By Erick Cuevas Fernández, M. Sc., Bioinformatician. Universidad Nacional Autonoma de Mexico. Universidad Autonoma del Estado de Morelos. Systems Biology and Translational Medicine Laboratory. @ErickCuevasF

In 2018 I heard of a workshop where Martin Morgan was performing in Mexico, at that time I had only a few months learning to use R, and I did not know who Martin Morgan was and had vague notions of Bioconductor. That year I started taking the international bioinformatics workshops.

It was thanks to taking the 2019 CDSB workshop that I was able to have a new international panorama of R development, know that there were events such as useR, BioC, rstudio :: global(), etc., It was highly motivated that a Mexican community was doing a effort to spread knowledge, inspire and expand the perspective of collaboration and development of free software to Mexicans. As a graduate student and with the science cuts that are becoming more frequent in Mexico, it is difficult to travel to another country to attend a workshop or a congress, due to the issue of VISA, passport, paying for a flight, accommodation, meals and registration. That is why the CDSB workshop of international quality accessible by its location and cost are valued to many Mexican students. And not only that, the same CDSB helps and promotes the application for scholarships for Mexican students in workshops and congresses for R developers in other countries.

TIBs 2018, Cuernavaca, Morelos, Mexico

This 2020 with the pandemic and the promotion of the CDSB, was that I had the opportunity to attend the BioC2020. The dedication and effort of each speaker to explain a relevant and specialized topic was amazing. The knowledge that was displayed in just one hour was shocking. Despite having been virtually, it was to admire Bioconductor’s commitment so that each exhibitor will generate interaction with all attendees. The inclusion and support of the Bioconductor community is impressive, willing to cooperate and help. Regardless of their age, nationality, gender, or grade, they all intended to help, cooperate, and share. There was a huge emotion to see Mexicans displaying their own packages, people you know physically, students like me. At the end of the workshop I finished with a feeling of happiness, enthusiasm, inspiration, wanting to learn and share.

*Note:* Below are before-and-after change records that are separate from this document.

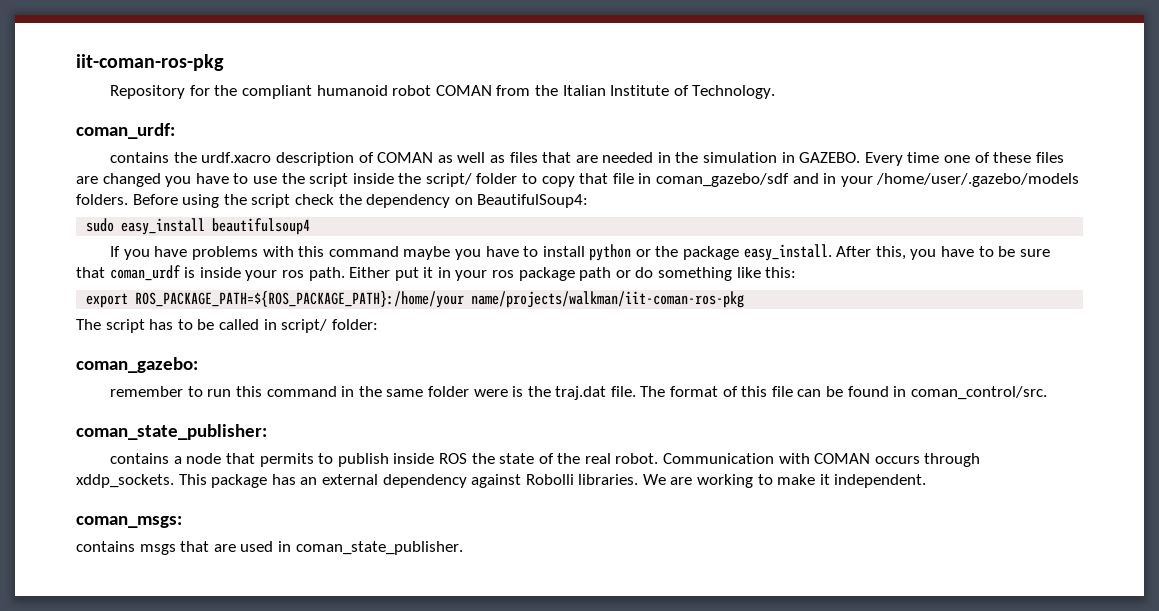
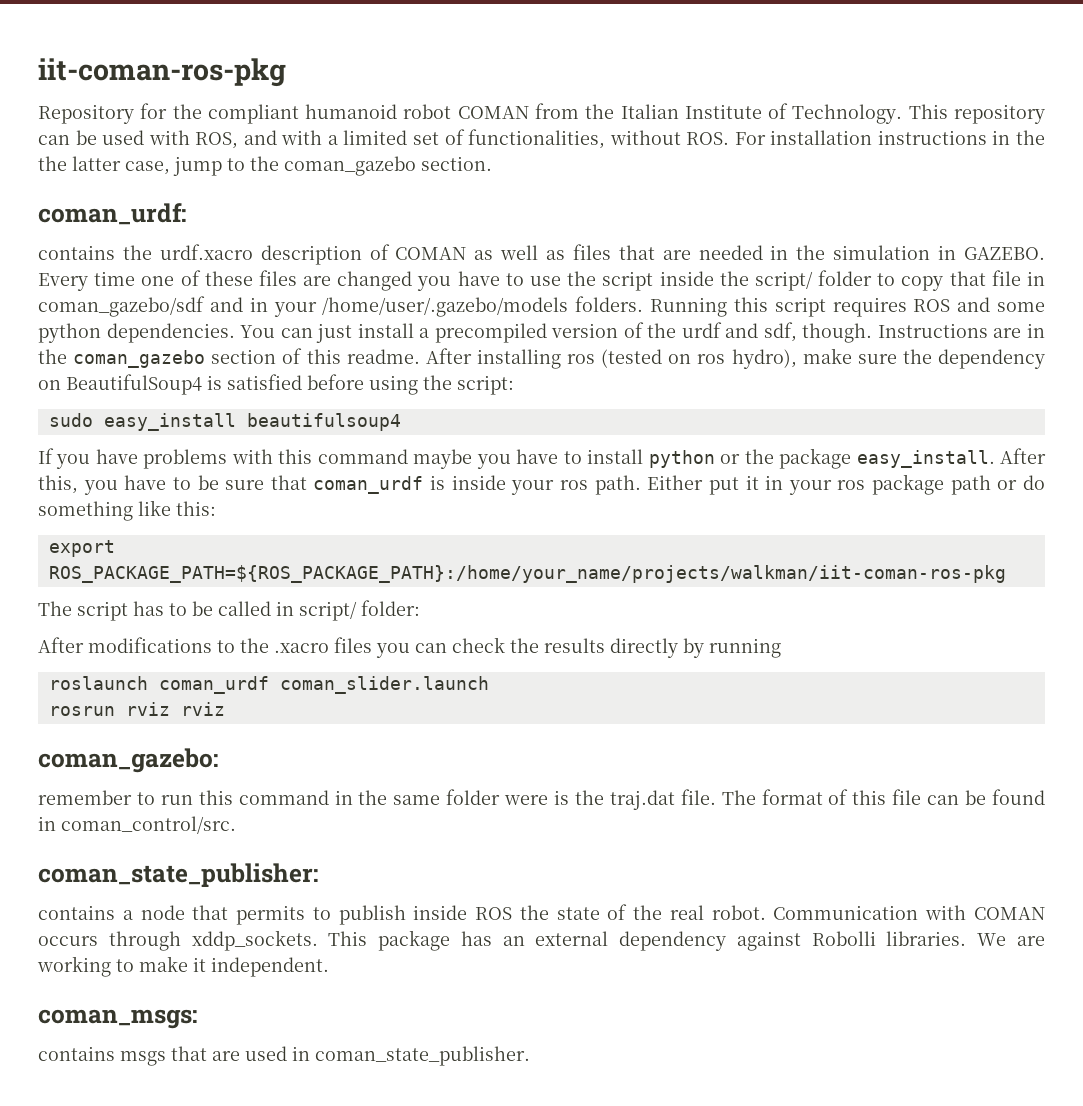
+ This repository can be used with ROS, and with a limited set of functionalities, without ROS. For installation instructions in the the latter case, jump to the coman_gazebo section.
- Before using the script check the dependency on BeautifulSoup4:
+ Running this script requires ROS and some python dependencies. You can just install a precompiled version of the urdf and sdf, though. Instructions are in the coman_gazebo section of this readme. After installing ros (tested on ros hydro), make sure the dependency on BeautifulSoup4 is satisfied before using the script:
- export ROS_PACKAGE_PATH=${ROS_PACKAGE_PATH}:/home/your name/projects/walkman/iit-coman-ros-pkg
+ export ROS_PACKAGE_PATH=${ROS_PACKAGE_PATH}:/home/your_name/projects/walkman/iit-coman-ros-pkg
+ After modifications to the .xacro files you can check the results directly by running
+ roslaunch coman_urdf coman_slider.launch
+ rosrun rviz rviz

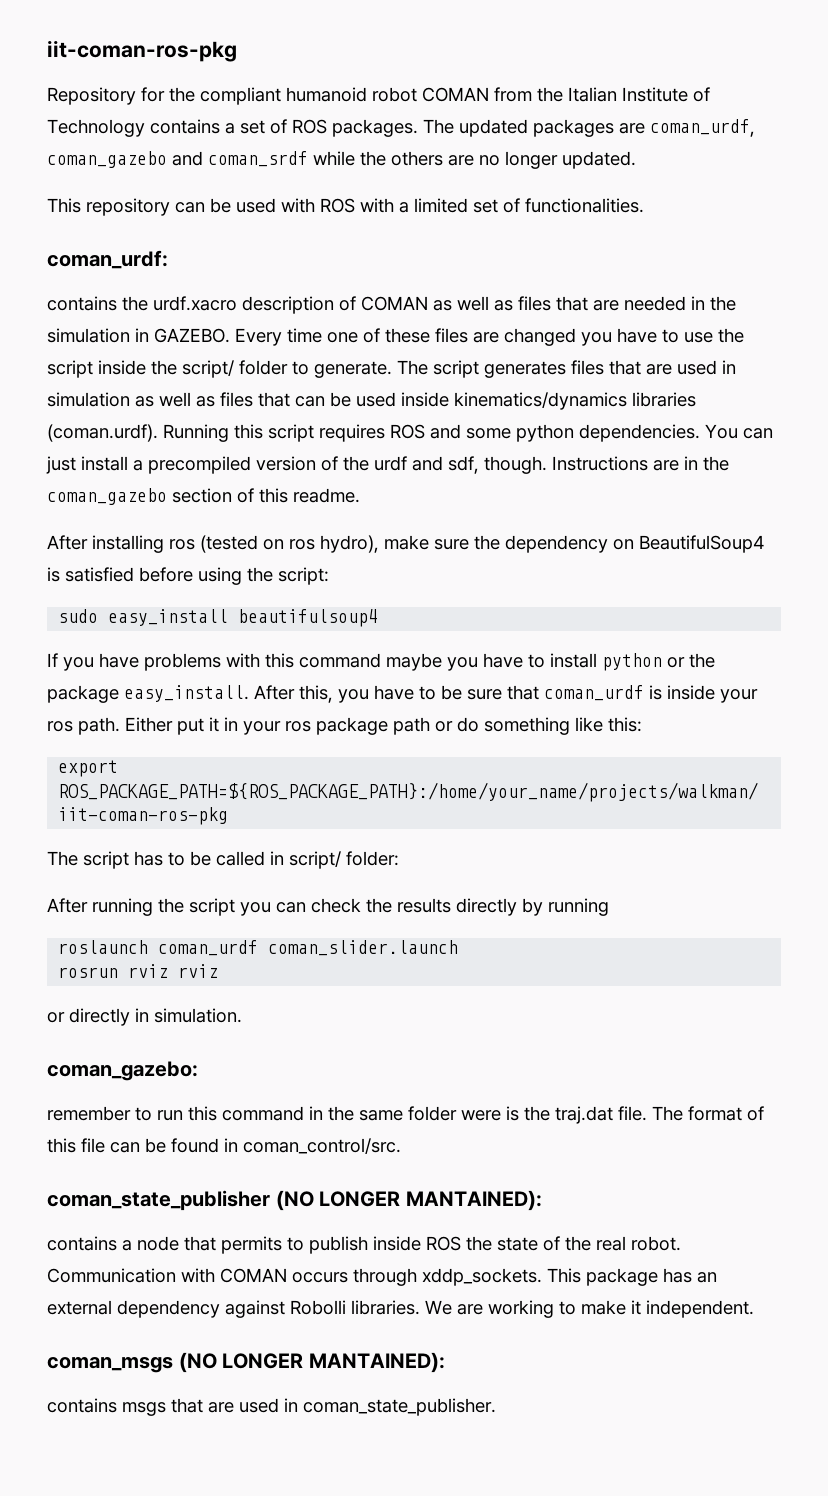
- Repository for the compliant humanoid robot COMAN from the Italian Institute of Technology. This repository can be used with ROS, and with a limited set of functionalities, without ROS. For installation instructions in the the latter case, jump to the coman_gazebo section.
+ Repository for the compliant humanoid robot COMAN from the Italian Institute of Technology contains a set of ROS packages. The updated packages are coman_urdf, coman_gazebo and coman_srdf while the others are no longer updated.
+ This repository can be used with ROS with a limited set of functionalities.
- Every time one of these files are changed you have to use the script inside the script/ folder to copy that file in coman_gazebo/sdf and in your /home/user/.gazebo/models folders. Running this script requires ROS and some python dependencies.
+ Every time one of these files are changed you have to use the script inside the script/ folder to generate. The script generates files that are used in simulation as well as files that can be used inside kinematics/dynamics libraries (coman.urdf). Running this script requires ROS and some python dependencies.
- Instructions are in the coman_gazebo section of this readme. After installing ros (tested on ros hydro), make sure the dependency on BeautifulSoup4 is satisfied before using the script:
+ Instructions are in the coman_gazebo section of this readme.
+ After installing ros (tested on ros hydro), make sure the dependency on BeautifulSoup4 is satisfied before using the script:
- After modifications to the .xacro files you can check the results directly by running
+ After running the script you can check the results directly by running
+ or directly in simulation.
- coman_state_publisher:
+ coman_state_publisher (NO LONGER MANTAINED):
- coman_msgs:
+ coman_msgs (NO LONGER MANTAINED):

The CDSB 2020 workshop was no exception, the entire community transmitted that spark of enthusiasm, to expand and improve. Of course, the academic content and knowledge that was shown was a lot, such as maintaining the R sessions, working with github, choosing appropriate names for each project, quality testing the functions, debugging, workflows for handling scRNAseq data and an application of it with space expression.

As I think about the CDSB and the international communities that support inclusion and diversity, I think of this excerpt from the poem “sembrando” by the poet Marcos Rafael Blanco Belmonte (originally in Spanish):

When the world sad, I contemplate,

I toil and set myself a hard task

and I know that my poor example is worth a lot

Although poor and humble it seems and be

We must fight for all those who do not fight!

We must ask for all those who do not implore!

We must make those who do not listen hear us!

We must cry for all those who do not cry!

Have to be like bees in the hive

make sweet honeycombs for everyone.

Have to be like the water that goes serene

giving the whole world fresh streams.

Must imitate the wind, which sows flowers

the same in the mountains as in the plains,

and have to live life sowing loves,

with the sight and the soul always in the height.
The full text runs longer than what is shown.